Early-life trauma endophenotypes and brain circuit-gene expression relationships in functional neurological (conversion) disorder.

Functional neurological (conversion) disorder (FND) is a neuropsychiatric condition whereby individuals present with sensorimotor symptoms incompatible with other neurological disorders. Early-life maltreatment (ELM) is a risk factor for developing FND, yet few studies have investigated brain network-trauma relationships in this population. In this neuroimaging-gene expression study, we used two graph theory approaches to elucidate ELM subtype effects on resting-state functional connectivity architecture in 30 patients with motor FND. Twenty-one individuals with comparable depression, anxiety, and ELM scores were used as psychiatric controls. Thereafter, we compared trauma endophenotypes in FND with regional differences in transcriptional gene expression as measured by the Allen Human Brain Atlas (AHBA). In FND patients only, we found that early-life physical abuse severity, and to a lesser extent physical neglect, correlated with corticolimbic weighted-degree functional connectivity. Connectivity profiles influenced by physical abuse occurred in limbic (amygdalar-hippocampal), paralimbic (cingulo-insular and ventromedial prefrontal), and cognitive control (ventrolateral prefrontal) areas, as well as in sensorimotor and visual cortices. These findings held adjusting for individual differences in depression/anxiety, PTSD, and motor phenotypes.

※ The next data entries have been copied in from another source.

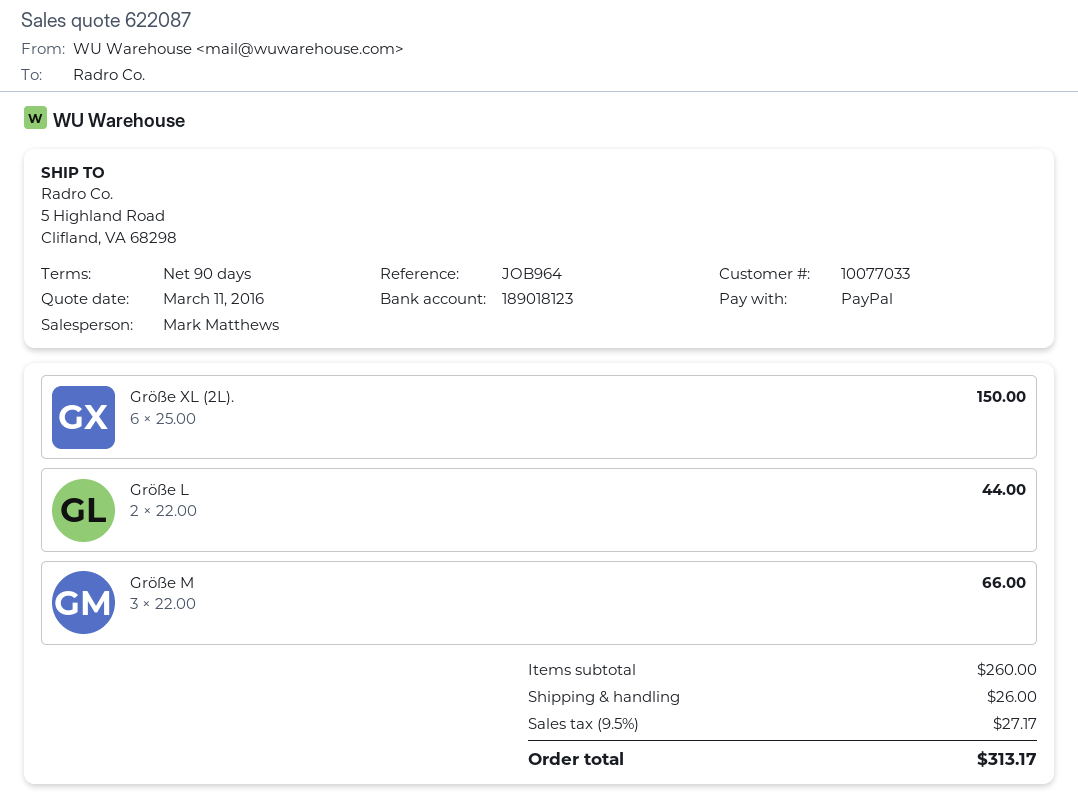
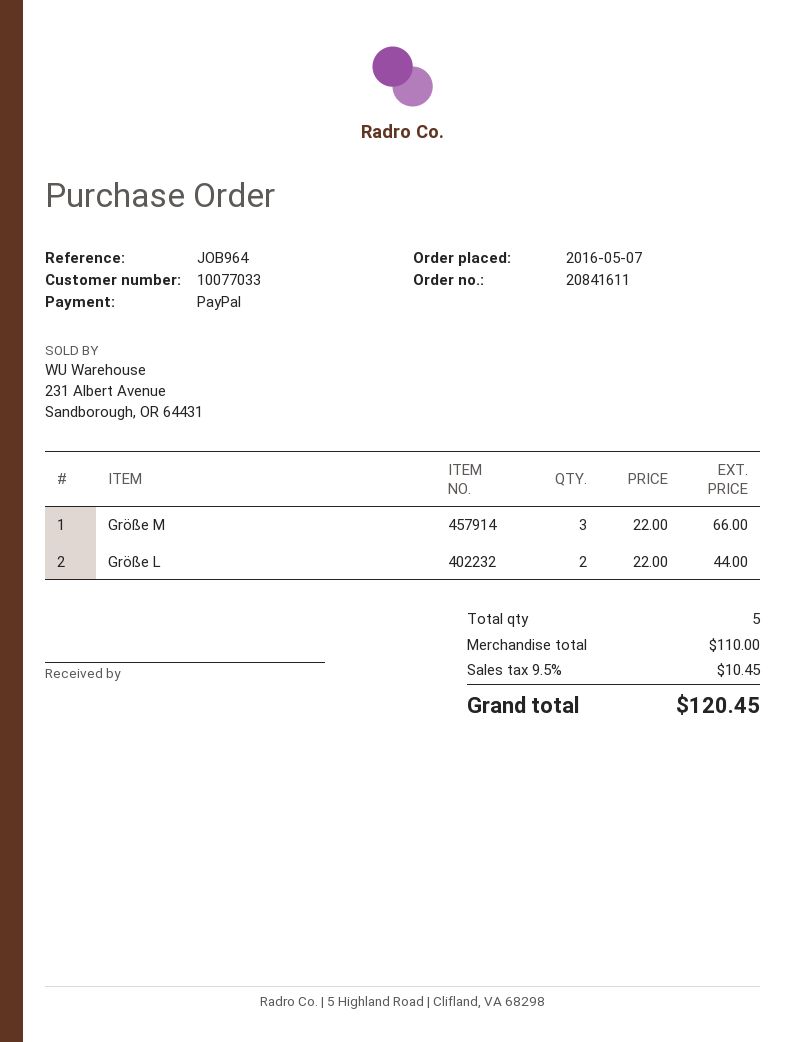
Größe XL (2L).: 6 x 25.00 = 150.00 -> none
subtotal: 260.00 -> 110.00
shipping: 26.00 -> none
tax: 9.5% = 27.17 -> 9.5% = 10.45
total: 313.17 -> 120.45

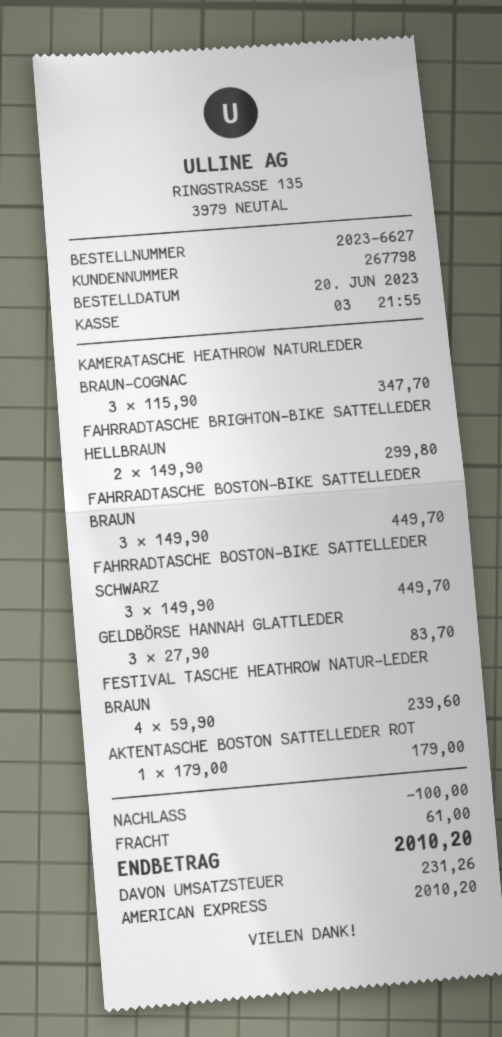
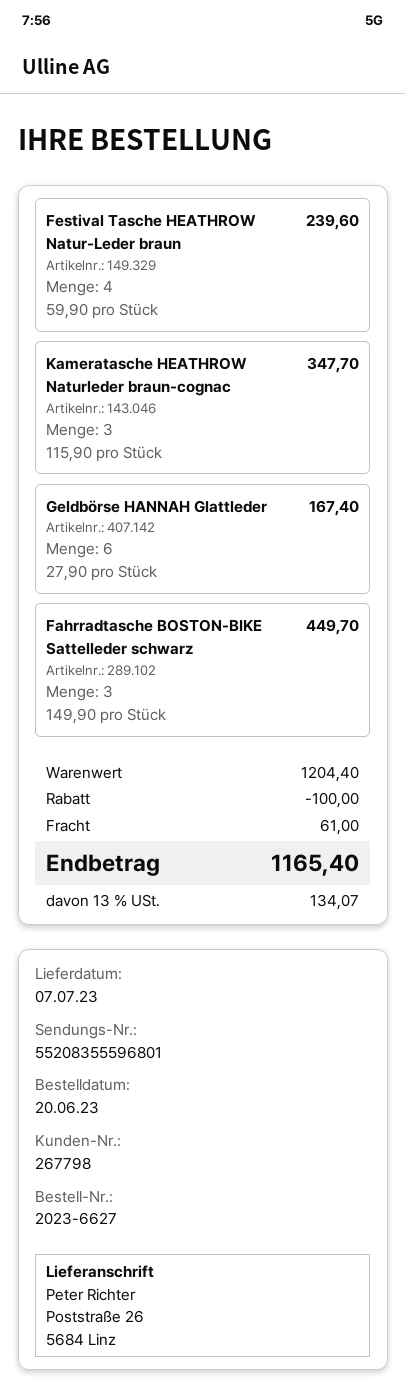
FAHRRADTASCHE BRIGHTON-BIKE SATTELLEDER HELLBRAUN: 2 x 149.90 = 299.80 -> none
FAHRRADTASCHE BOSTON-BIKE SATTELLEDER BRAUN: 3 x 149.90 = 449.70 -> none
GELDBÖRSE HANNAH GLATTLEDER: 3 x 27.90 = 83.70 -> 6 x 27.90 = 167.40
AKTENTASCHE BOSTON SATTELLEDER ROT: 1 x 179.00 = 179.00 -> none
tax: 231.26 -> 134.07
total: 2010.20 -> 1165.40

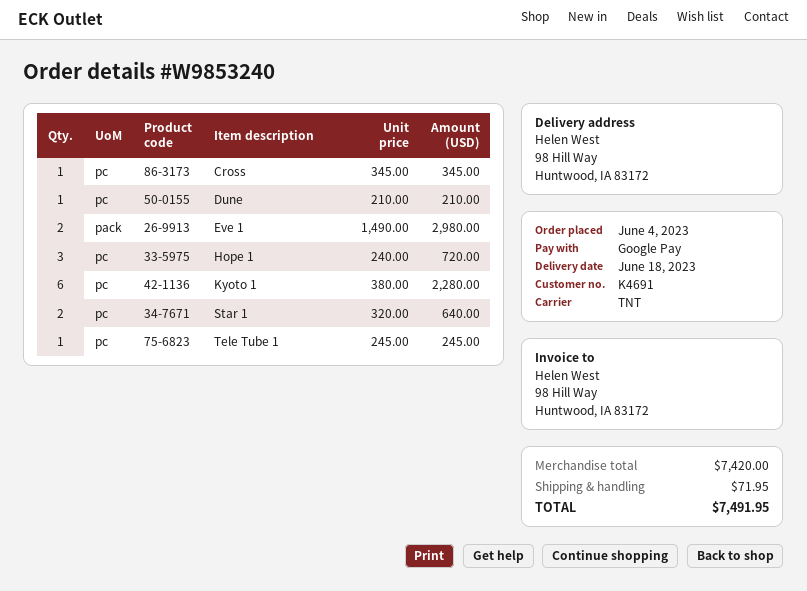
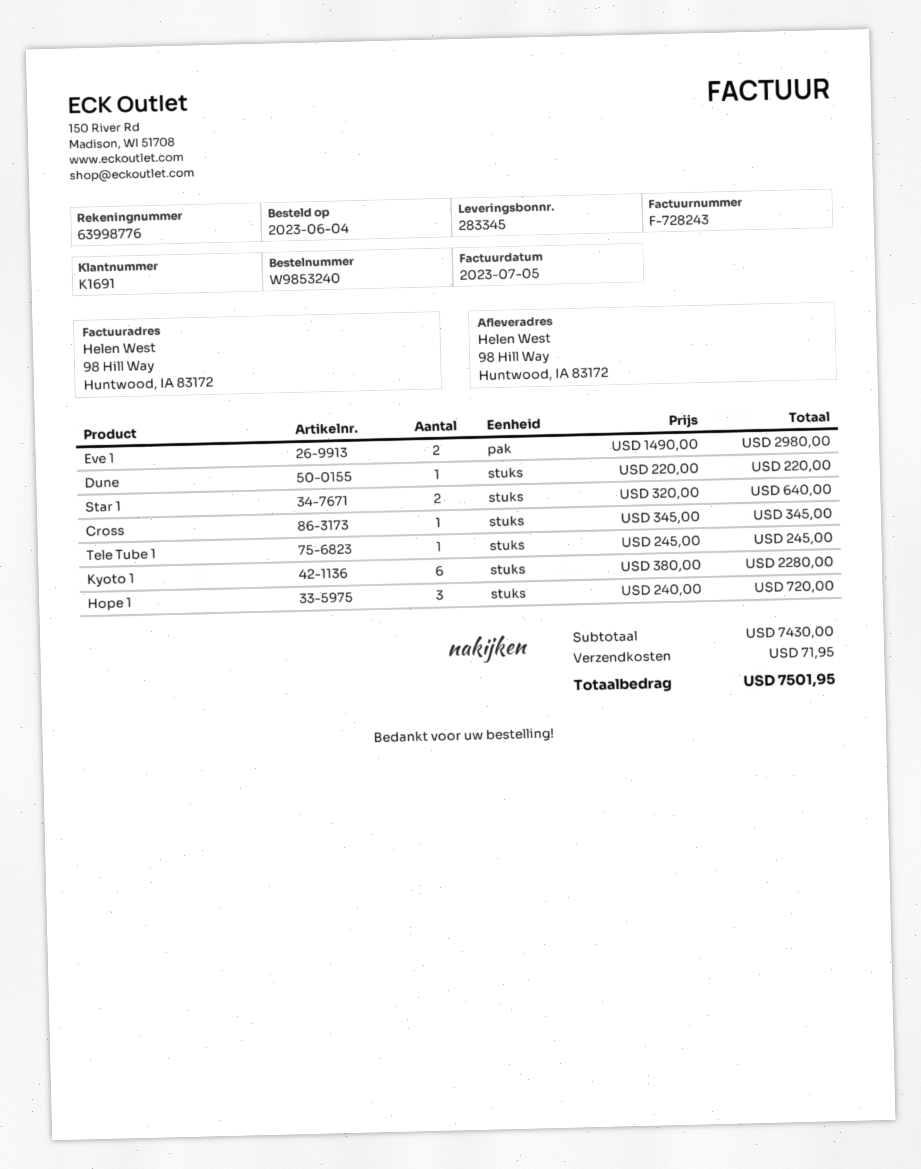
customer number: K4691 -> K1691
Dune: 1 x 210.00 = 210.00 -> 1 x 220.00 = 220.00
subtotal: 7420.00 -> 7430.00
total: 7491.95 -> 7501.95

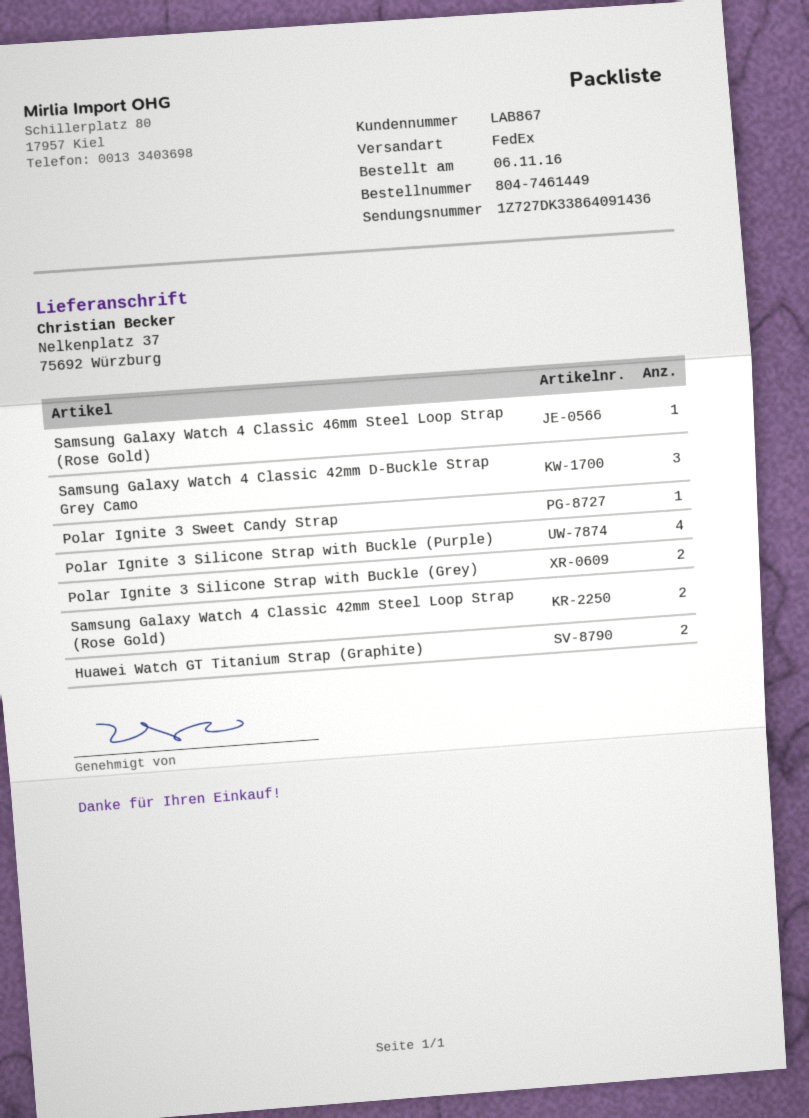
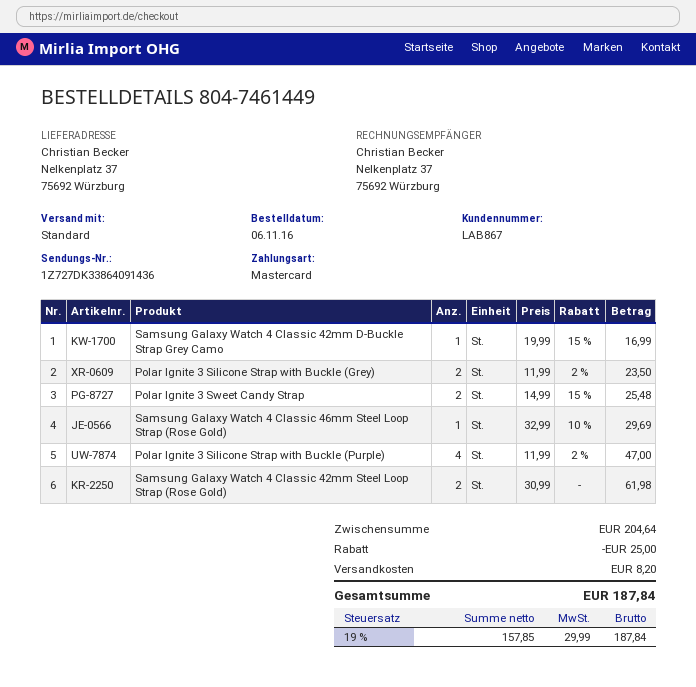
shipping method: FedEx -> standard
Samsung Galaxy Watch 4 Classic 42mm D-Buckle Strap Grey Camo: 3 -> 1
Polar Ignite 3 Sweet Candy Strap: 1 -> 2
Huawei Watch GT Titanium Strap (Graphite): 2 -> none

In FND, physical abuse also correlated with amygdala and insula coupling to motor cortices. In exploratory analyses, physical abuse correlated connectivity maps overlapped with the AHBA spatial expression of three gene clusters: (i) neuronal morphogenesis and synaptic transmission genes in limbic/paralimbic areas; (ii) locomotory behavior and neuronal generation genes in left-lateralized structures; and (iii) nervous system development and cell motility genes in right-lateralized structures. These circuit-specific architectural profiles related to individual differences in childhood physical abuse burden advance our understanding of the pathophysiology of FND.